Se detuvo y me estudió detenidamente. Se aclaró la garganta y se puso rígida. Alzó la vista hacia el bajo techo de la cueva y exhaló el aire ruidosamente por la nariz.

—Soledad es mujer, como yo —dijo—. Te diré algo referente a mi propia vida y tal vez llegues a comprend­erla.

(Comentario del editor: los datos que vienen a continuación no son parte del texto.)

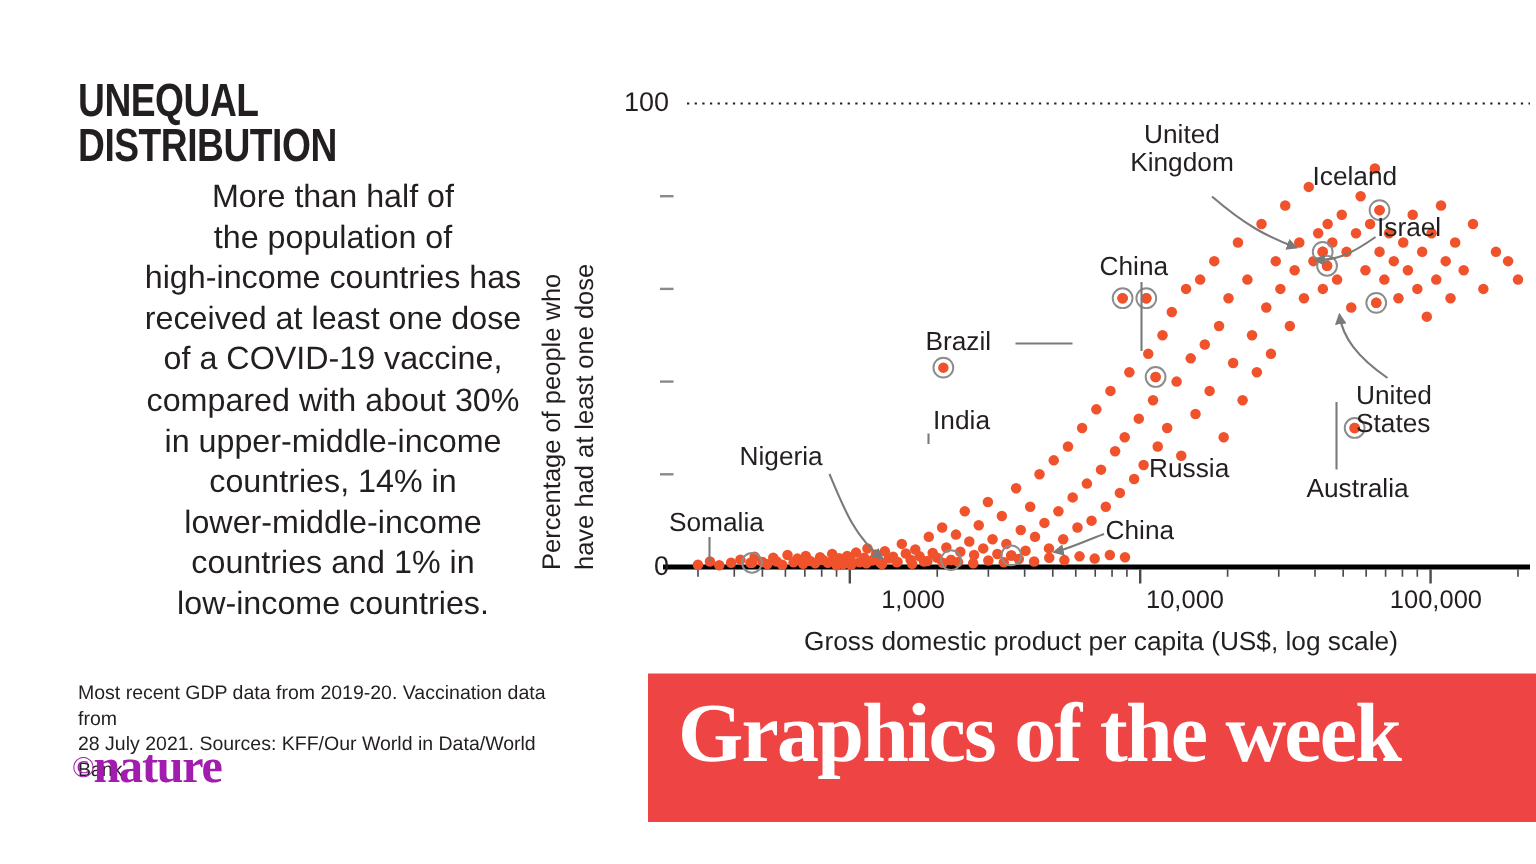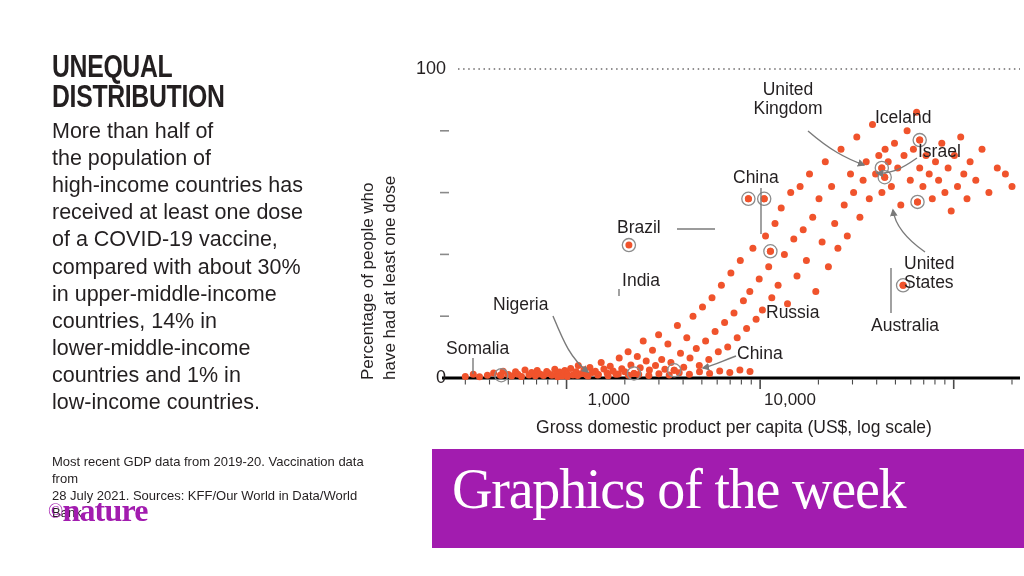--- a/index.html
+++ b/index.html
@@ -23,7 +23,7 @@
   }
   .standfirst{
     font-size:21.5px;line-height:1.26;color:#231f20;
-    margin:0;white-space:pre-line;font-weight:400;
+    margin:0;white-space:pre-line;font-weight:400;text-align:center;
   }
   .source-note{
     position:absolute;left:52px;top:453px;width:320px;

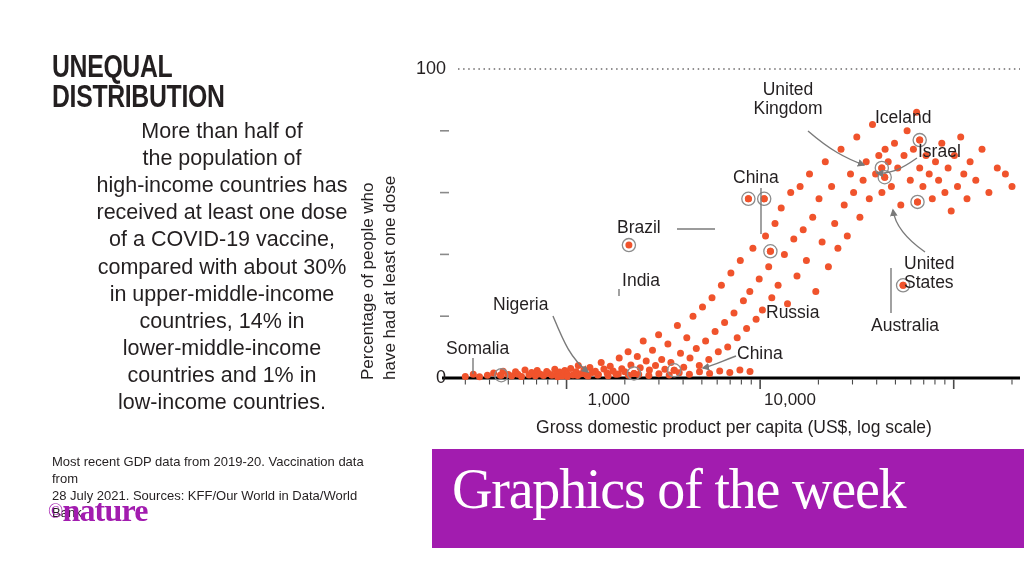--- a/index.html
+++ b/index.html
@@ -382,6 +382,7 @@
 
   <div class="xtick-text" style="left:510px;top:390px;width:120px;">1,000</div>
   <div class="xtick-text" style="left:688px;top:390px;width:128px;">10,000</div>
+  <div class="xtick-text" style="left:848px;top:390px;width:140px;">100,000</div>
 
   <div class="axis-label-x">Gross domestic product per capita (US$, log scale)</div>
 

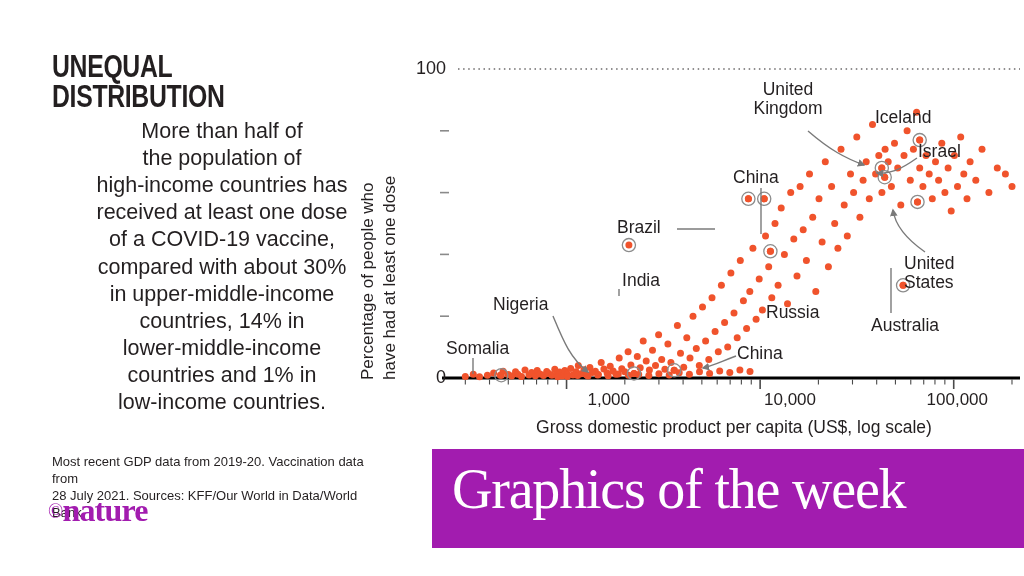--- a/index.html
+++ b/index.html
@@ -62,7 +62,8 @@
   
   .banner{
     position:absolute;left:432px;top:449px;width:592px;height:99px;
-    background:#a21caf;
+    background:#ef4444;
+    font-weight:bold;
   }
   .banner-text{
     position:absolute;left:20px;top:8px;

—Una vez tuve a un hombre. Me dejó embarazada cuando yo era muy joven y tuve dos hijas de él. Una tras otra. Mi vida era un infierno. Se emborrachaba y me pegaba día y noche. Y lo odiaba y me odiaba. Y me puse gorda como un cerdo. Un día llegó otro hombre y me dijo que yo le gustaba y que deseaba que me fuese con él a trabajar como criada en la ciudad. Era cons­ciente de mi capacidad de trabajo y lo único que preten­día era explotarme. Pero mi vida era tan miserable que me dejé engañar y me marché con él. Era peor que el primero, mezquino y temible. Al cabo de una semana, más o menos, no podía soportarme. Y solía darme las peores palizas que puedas imaginar. Pensé que me iba a matar, sin estar siquiera borracho; todo ello porque yo no había encontrado trabajo. Entonces me envió a pedir a las calles con un niño enfermo. Él pagaba a la madre con una parte del dinero que yo recaudaba. Y luego me pegaba por no haber reunido lo suficiente. El niño se ponía cada vez más enfermo; yo sabía que si moría mientras yo estuviese pidiendo, él me asesinaría. De modo que un día, sabiendo que él no estaría, fue a la casa de la madre del niño y se lo entregué, junto con algo del dinero hecho ese día. Había sido una jornada afortunada para mí; una amable extranjera me había dado cincuenta pesos para medicinas para el crío.

—Había pasado con ese hombre horrible tres meses, y tenía la impresión de que habían sido veinte años. Em­pleé el dinero que había conservado para regresar a casa. Estaba nuevamente embarazada. El pretendía que tuviese el hijo como soltera; de modo de no responsabili­zarse de él. Al volver a mi pueblo, intenté ver a mis hi­jas, pero se las había llevado la familia de su padre. Ésta se reunió conmigo, alegando que deseaban hablarme; en cambio, me llevaron a un lugar desierto y me pegaron con palos y piedras y me dejaron por muerta.

La Gorda me mostró las numerosas cicatrices que llevaba en el cuero cabelludo.

—Hasta este día ignoro cómo regresé al poblado. In­cluso, perdí el hijo que llevaba en el vientre. Fui a casa de una tía que aún vivía; mis padres ya habían muerto. Me dio un lugar en el cual descansar y me atendió. La pobre me alimentó durante dos meses, hasta que estuve en condiciones de levantarme.